MATERIAL SUPPLIED: Begin

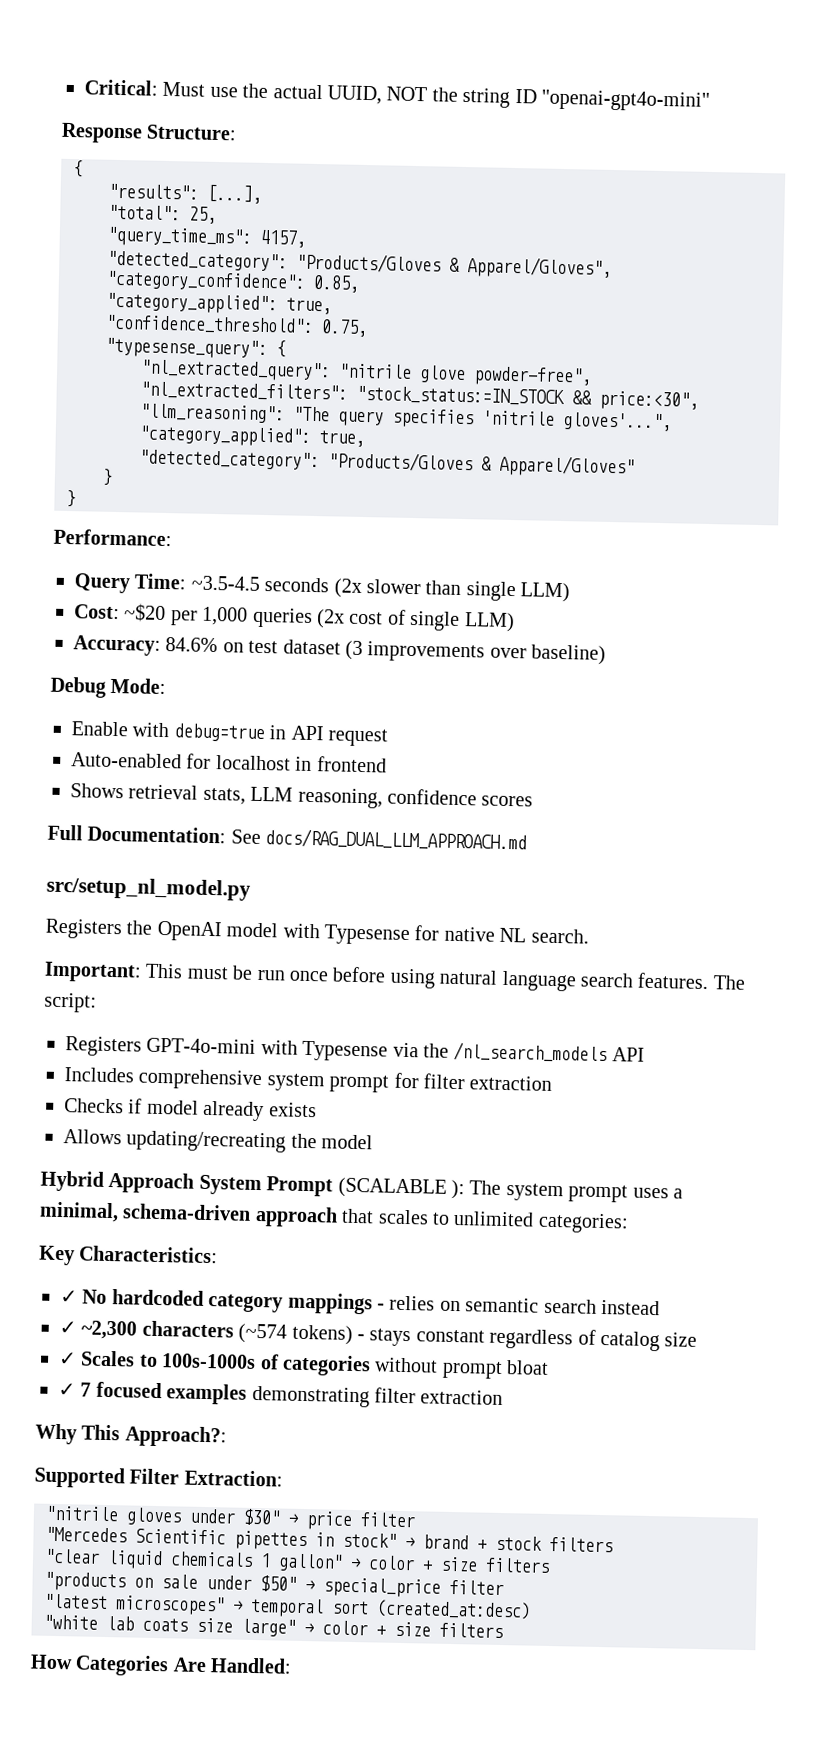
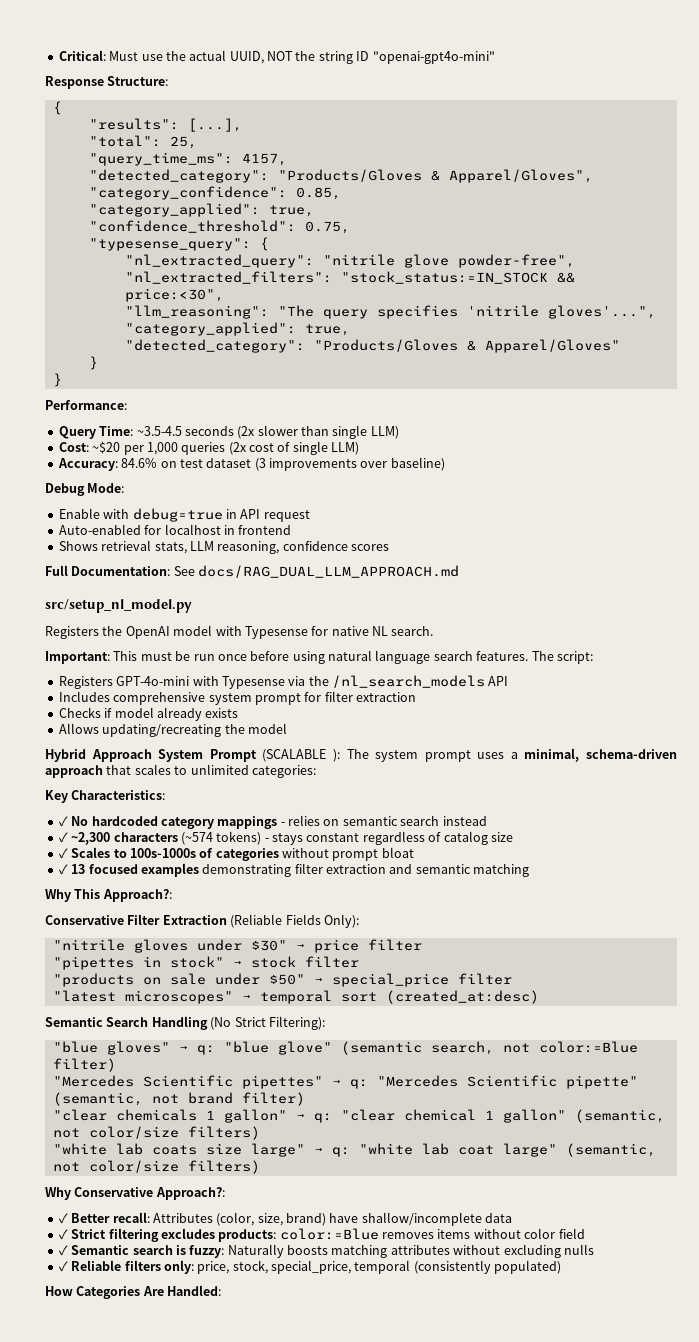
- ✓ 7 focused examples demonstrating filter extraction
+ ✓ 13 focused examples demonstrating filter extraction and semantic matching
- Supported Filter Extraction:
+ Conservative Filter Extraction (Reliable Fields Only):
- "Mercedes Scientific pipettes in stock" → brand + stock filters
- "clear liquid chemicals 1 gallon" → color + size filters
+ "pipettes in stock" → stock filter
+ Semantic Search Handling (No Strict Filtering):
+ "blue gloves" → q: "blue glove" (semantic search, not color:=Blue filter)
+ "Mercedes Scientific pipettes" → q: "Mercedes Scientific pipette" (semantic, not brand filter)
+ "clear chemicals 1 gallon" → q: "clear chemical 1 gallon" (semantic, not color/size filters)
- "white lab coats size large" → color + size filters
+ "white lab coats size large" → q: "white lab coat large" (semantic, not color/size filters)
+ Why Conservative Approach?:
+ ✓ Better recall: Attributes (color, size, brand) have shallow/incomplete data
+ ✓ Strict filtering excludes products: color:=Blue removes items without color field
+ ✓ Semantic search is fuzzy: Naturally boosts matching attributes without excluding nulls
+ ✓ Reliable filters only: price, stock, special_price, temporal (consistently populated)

MATERIAL SUPPLIED: End

Quote only the lines from the line containing "not brand filter)" through the end of the entries, keeping the first and the last.

RESULT OF THIS TASK ▸
+ "Mercedes Scientific pipettes" → q: "Mercedes Scientific pipette" (semantic, not brand filter)
+ "clear chemicals 1 gallon" → q: "clear chemical 1 gallon" (semantic, not color/size filters)
- "white lab coats size large" → color + size filters
+ "white lab coats size large" → q: "white lab coat large" (semantic, not color/size filters)
+ Why Conservative Approach?:
+ ✓ Better recall: Attributes (color, size, brand) have shallow/incomplete data
+ ✓ Strict filtering excludes products: color:=Blue removes items without color field
+ ✓ Semantic search is fuzzy: Naturally boosts matching attributes without excluding nulls
+ ✓ Reliable filters only: price, stock, special_price, temporal (consistently populated)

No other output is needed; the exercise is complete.